Hatch Opening Statement at KIDS Act Markup
WASHINGTON – Senate Finance Committee Chairman Orrin Hatch (R-Utah) today delivered the following opening statement at a markup of S. 1827, the Keep Kids’ Insurance Dependable and Secure (KIDS) Act of 2017. The KIDS Act extends funding for the Children’s Health Insurance Program (CHIP) for five years and, over time, transitions CHIP to its traditional federal-state partnership, and provides additional protections for low-income children and flexibility for states.
This bipartisan legislation would extend funding for the Children’s Health Insurance Program for five years. It would also gradually transition CHIP to its traditional federal-state partnership, allow greater state flexibility, and provide more protections for children in low-income families.
I am very pleased to have been able to work with Senator Wyden on this important legislation and I am grateful for his help in putting this bill together.
Twenty years ago, Senator Ted Kennedy and I worked together to create the CHIP program to provide health coverage for children in vulnerable families who could not afford private insurance, but still didn’t qualify for assistance through Medicaid.
Drafting the legislation took months of negotiations and compromise. In the end, neither of us got everything we wanted, but, we were both pleased with the result. And, to this day, I remain proud of what we were able to accomplish with CHIP and believe that it is a prime example of what government can accomplish when both parties work together.
Throughout most of its history, CHIP has enjoyed bipartisan support throughout the country. As I said in our hearing last month, it isn’t perfect and I’m not wholly supportive of some of the subsequent changes to the program, but most people still consider it to be a success.

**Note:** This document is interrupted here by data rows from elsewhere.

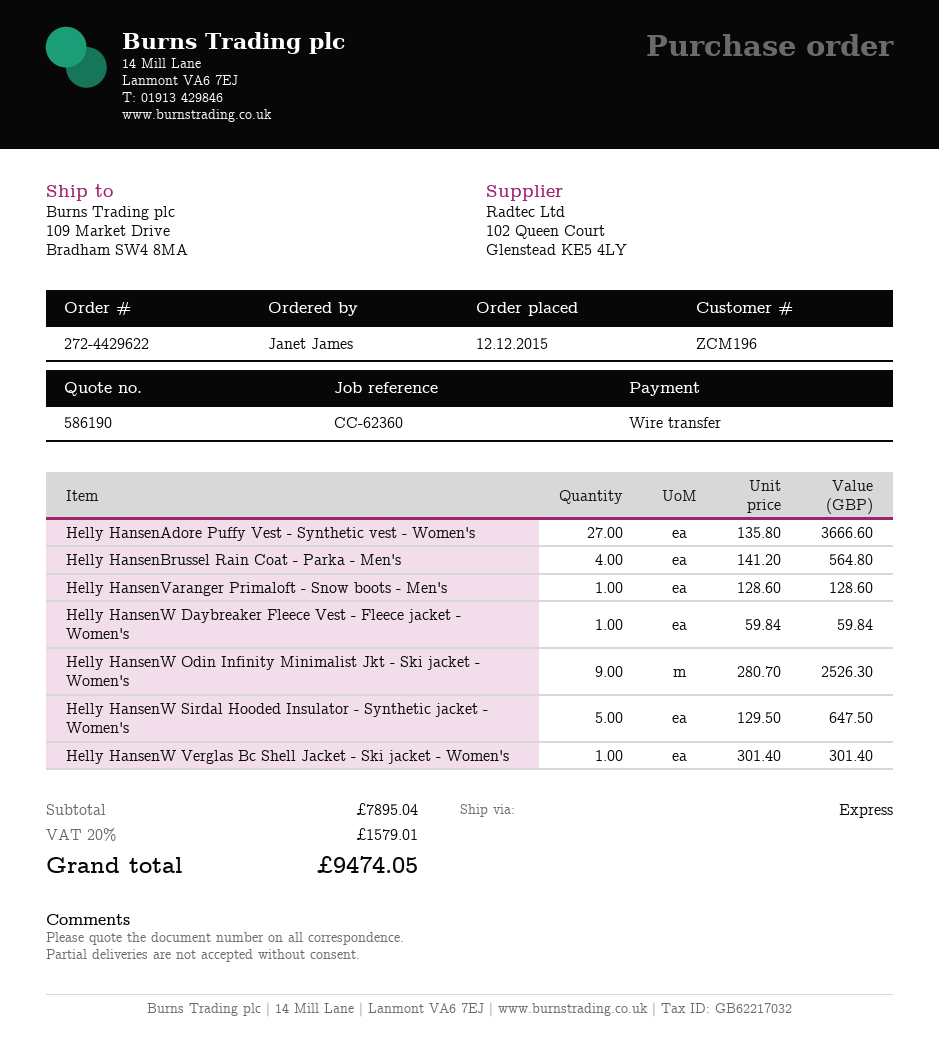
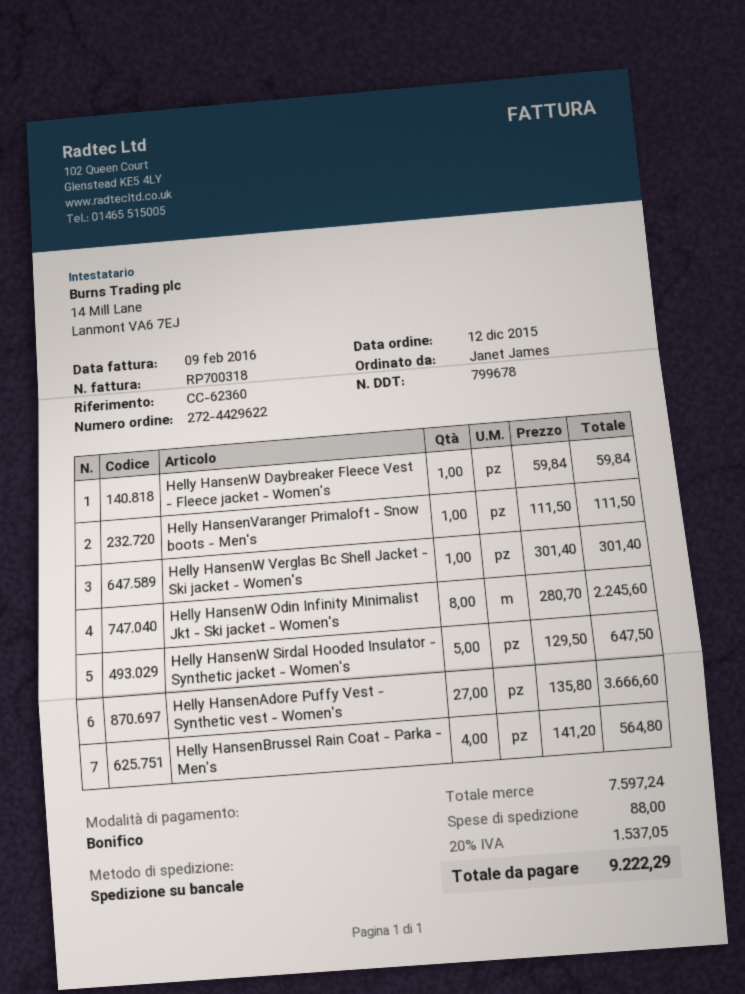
shipping method: express -> pallet freight
Helly HansenVaranger Primaloft - Snow boots - Men's: 1 x 128.60 = 128.60 -> 1 x 111.50 = 111.50
Helly HansenW Odin Infinity Minimalist Jkt - Ski jacket - Women's: 9 x 280.70 = 2526.30 -> 8 x 280.70 = 2245.60
subtotal: 7895.04 -> 7597.24
shipping: none -> 88.00
tax: 20% = 1579.01 -> 20% = 1537.05
total: 9474.05 -> 9222.29

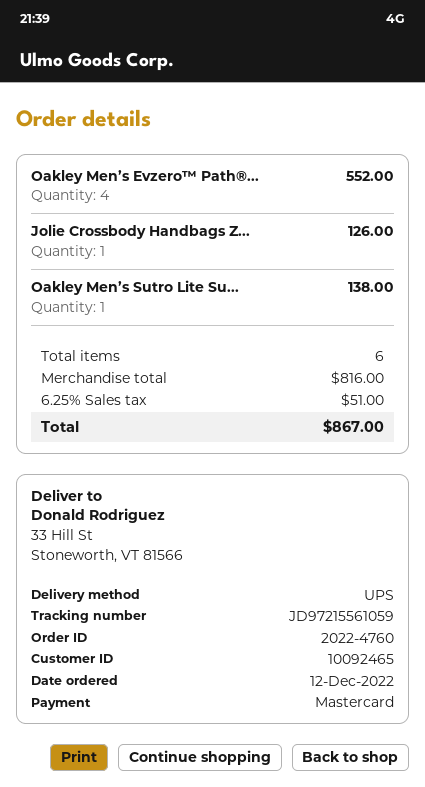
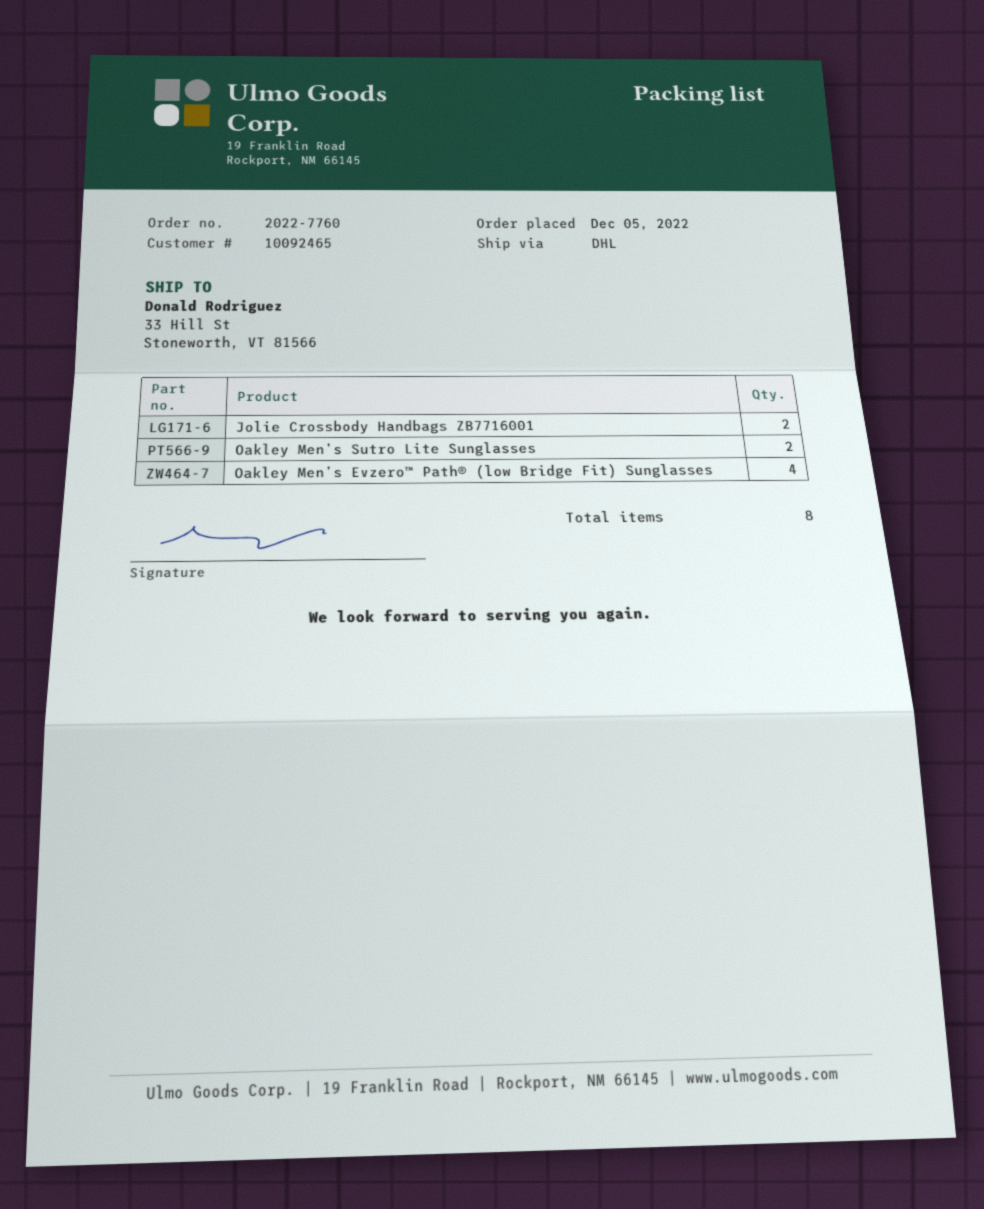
order number: 2022-4760 -> 2022-7760
order date: 2022-12-12 -> 2022-12-05
shipping method: UPS -> DHL
Jolie Crossbody Handbags Z...: 1 -> 2
Oakley Men’s Sutro Lite Su...: 1 -> 2
total quantity: 6 -> 8

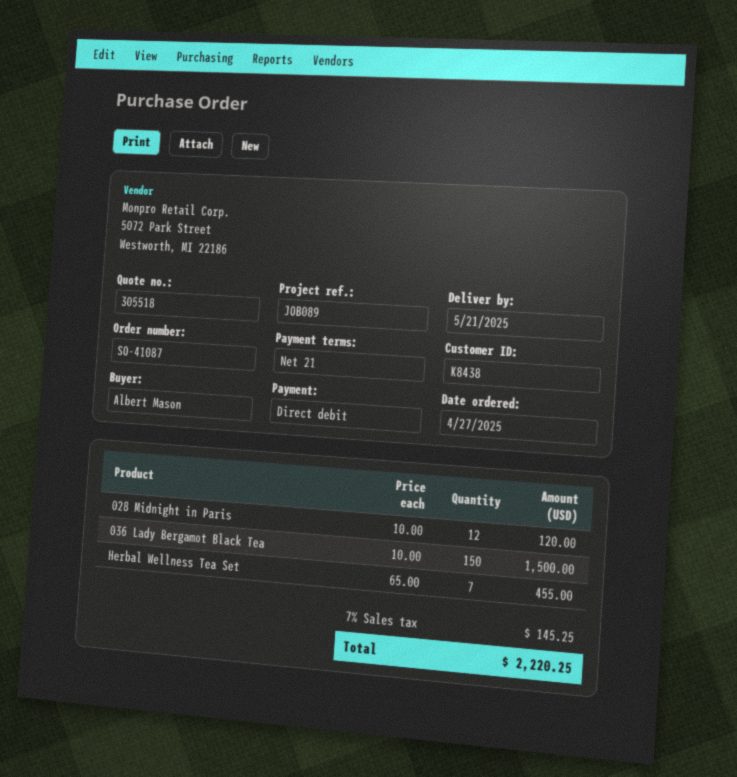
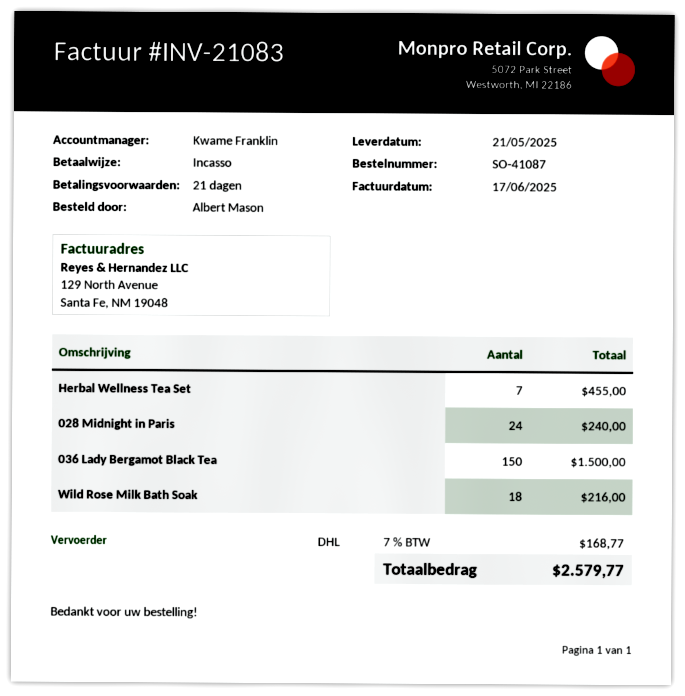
028 Midnight in Paris: 12 for 120.00 -> 24 for 240.00
Wild Rose Milk Bath Soak: none -> 18 for 216.00
tax: 7% = 145.25 -> 7% = 168.77
total: 2220.25 -> 2579.77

That success will continue once we pass the KIDS Act.
As we know, federal CHIP funding expired last week. And while states and D.C. have funding leftover to help them get into FY18, it is still paramount that we act quickly both here in committee and through the next steps in the process to ensure eligible children do not go uninsured once federal funding is exhausted.
Once again, I want to thank Senator Wyden and all of our colleagues who have worked with us on this legislation. I also want to thank all the state officials that have provided their input on the program over the years.
I expect we’ll get a strong bipartisan vote out of committee. And I appreciate all of my colleagues’ willingness to support this important effort.
Before I conclude my remarks, I know a number of our colleagues are concerned about the health care extenders. Those matters, until recently, had been swallowed up in the broader healthcare debate.
Once we are able to move this CHIP extension through committee, passage of the Medicare and Medicaid extenders will become my top healthcare priority. I know that Senator Wyden is similarly committed to getting this done.
For those feeling some anxiety over the delays on the extenders, please keep in mind the committee has, in the past, retroactively extended Medicare and Medicaid provisions after they’ve expired. We have been able – on a bipartisan basis – to act later in the calendar year to make states and healthcare providers whole.
We will get that done in short order. Once again, I am committed to seeing it through.